Half of the 14 people who were less comfortable cited scanner noise as the reason, followed by five participants who said the exam was too long and two subjects with vertigo.
The issue of perceived excessive noise, the authors wrote, "could be attenuated by better patient positioning and padding, by the application of more effective earplug devices, and by designing MR sequences that produce less noise."
Interestingly, Cosottini and colleagues also noted subjects' discomfort decreased in relation to the increased experience of the clinician handling the exam.
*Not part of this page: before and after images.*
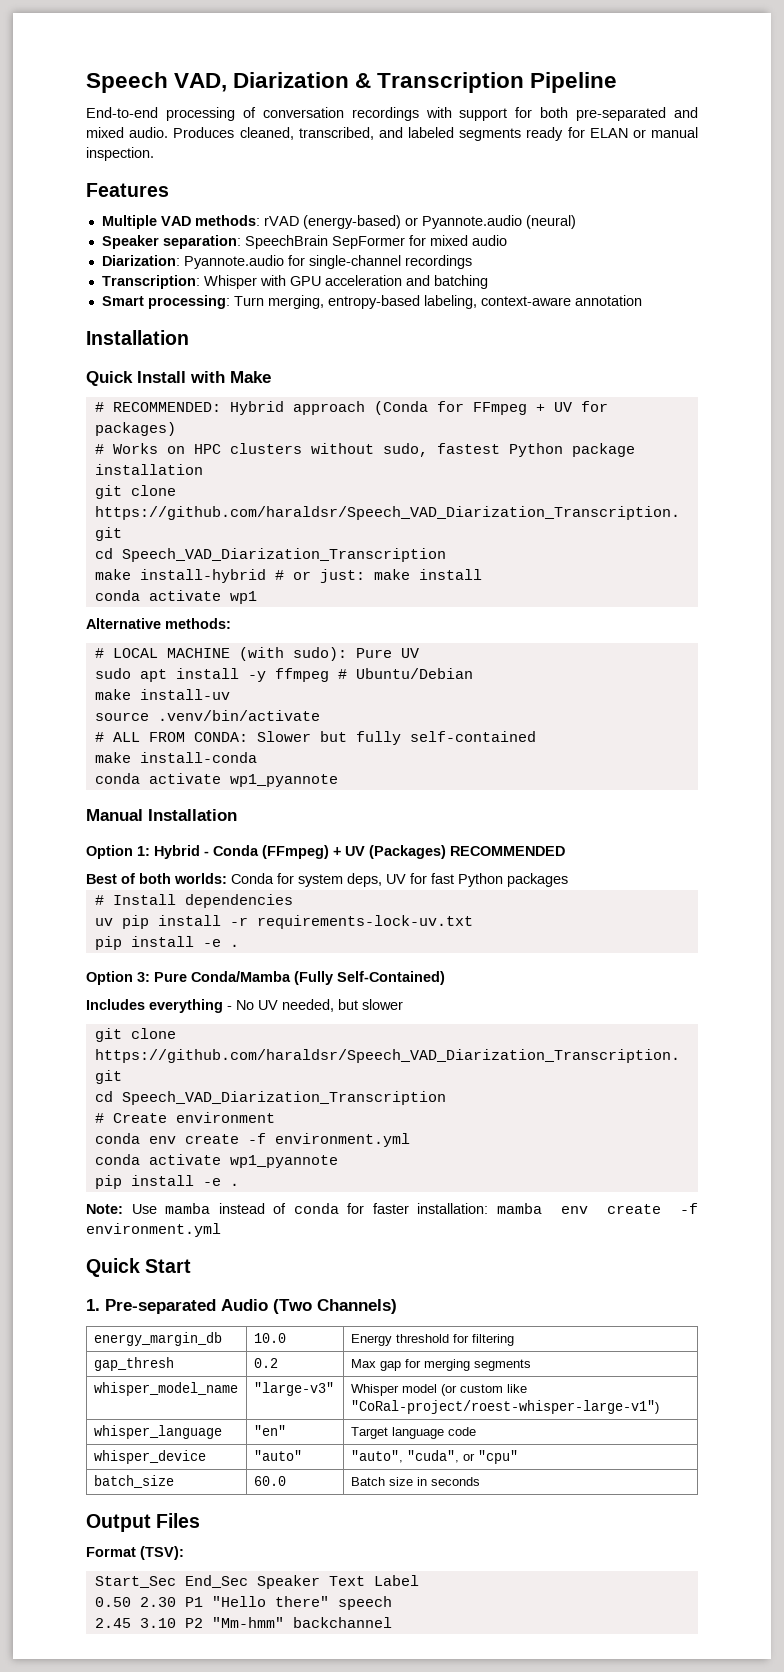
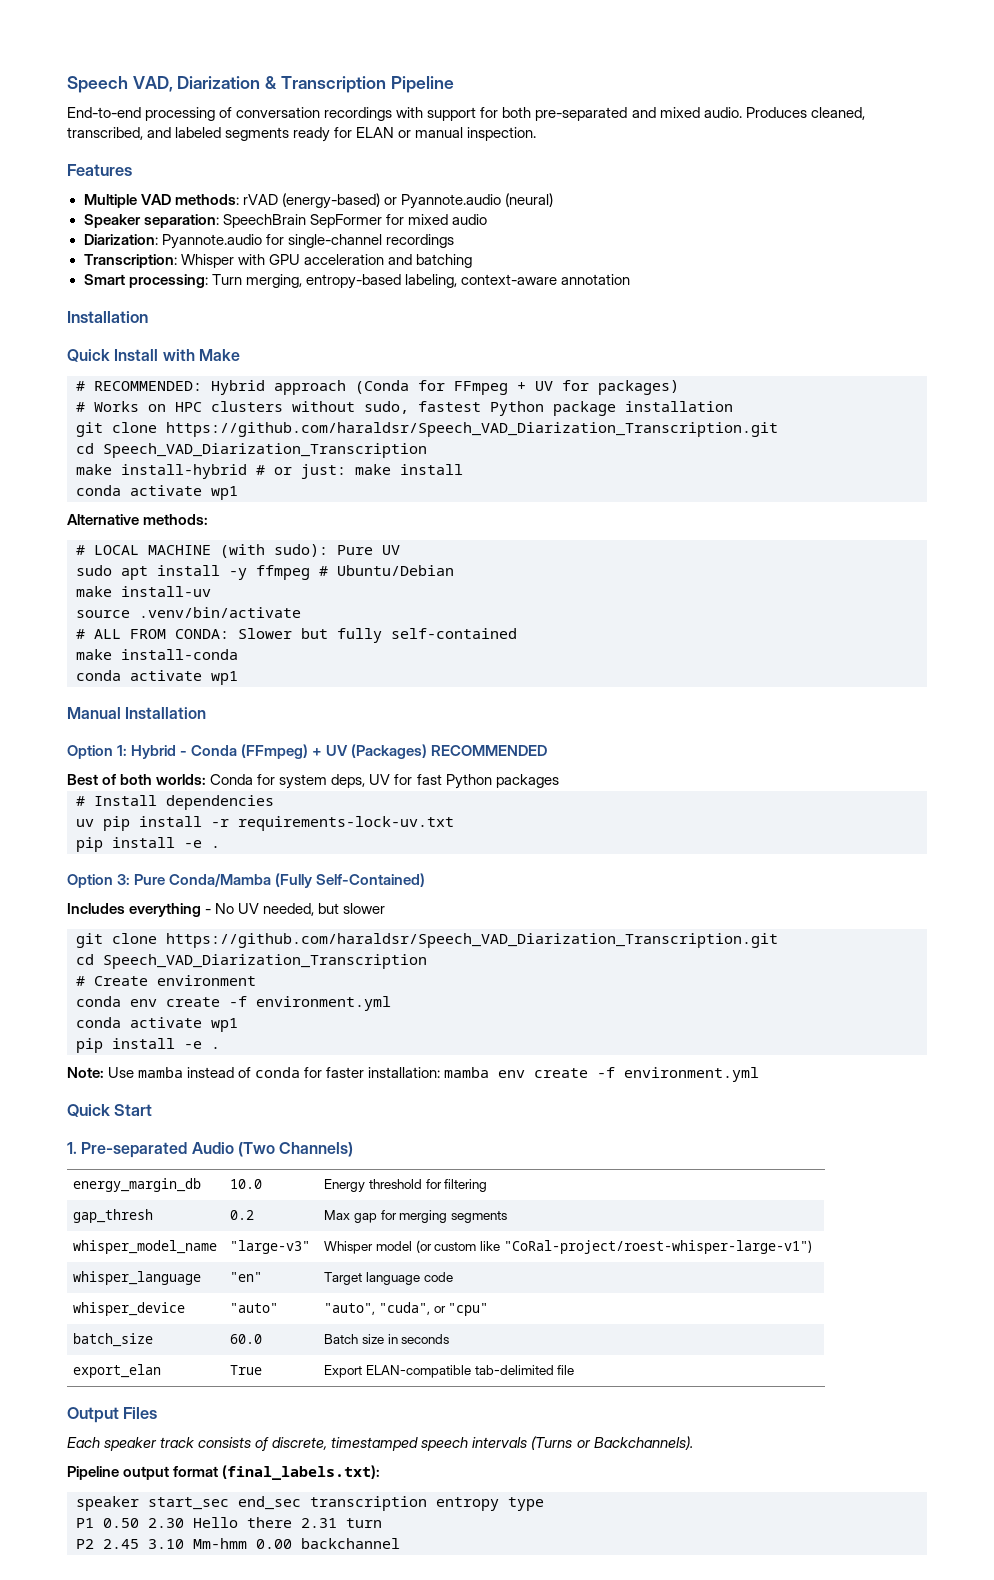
  make install-conda
- conda activate wp1_pyannote
+ conda activate wp1
  conda env create -f environment.yml
- conda activate wp1_pyannote
+ conda activate wp1
+ export_elan | True | Export ELAN-compatible tab-delimited file
  Output Files
- Format (TSV):
- Start_Sec End_Sec Speaker Text Label
- 0.50 2.30 P1 "Hello there" speech
- 2.45 3.10 P2 "Mm-hmm" backchannel
+ Each speaker track consists of discrete, timestamped speech intervals (Turns or Backchannels).
+ Pipeline output format (final_labels.txt):
+ speaker start_sec end_sec transcription entropy type
+ P1 0.50 2.30 Hello there 2.31 turn
+ P2 2.45 3.10 Mm-hmm 0.00 backchannel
For example, a slower speed by which a patient is glided into the ultrahigh-field magnet helped to reduce the potential for vertigo.
"One of the main operational [indicators] is that improved experience and confidence of the operators in informing the subjects and performing ultrahigh-field examinations contributed to reduce their expectancy of complications and the subjective discomfort of patients," Cosottini said.
The authors concluded that ultrahigh-field MRI is "practicable. It demonstrates the low incidence of side effects and concludes that ultrahigh-field examinations are well tolerated without excessive discomfort requiring interruption of the examination."
They plan to continue their research in 7-tesla MRI. "With the collaboration of colleagues, physics, and engineers, we are monitoring the absorbed radiofrequency and its distribution in the head during ultrahigh-frequency MR examinations in order to assess the safety and to extend the application of this technique to younger patients," Cosottini noted.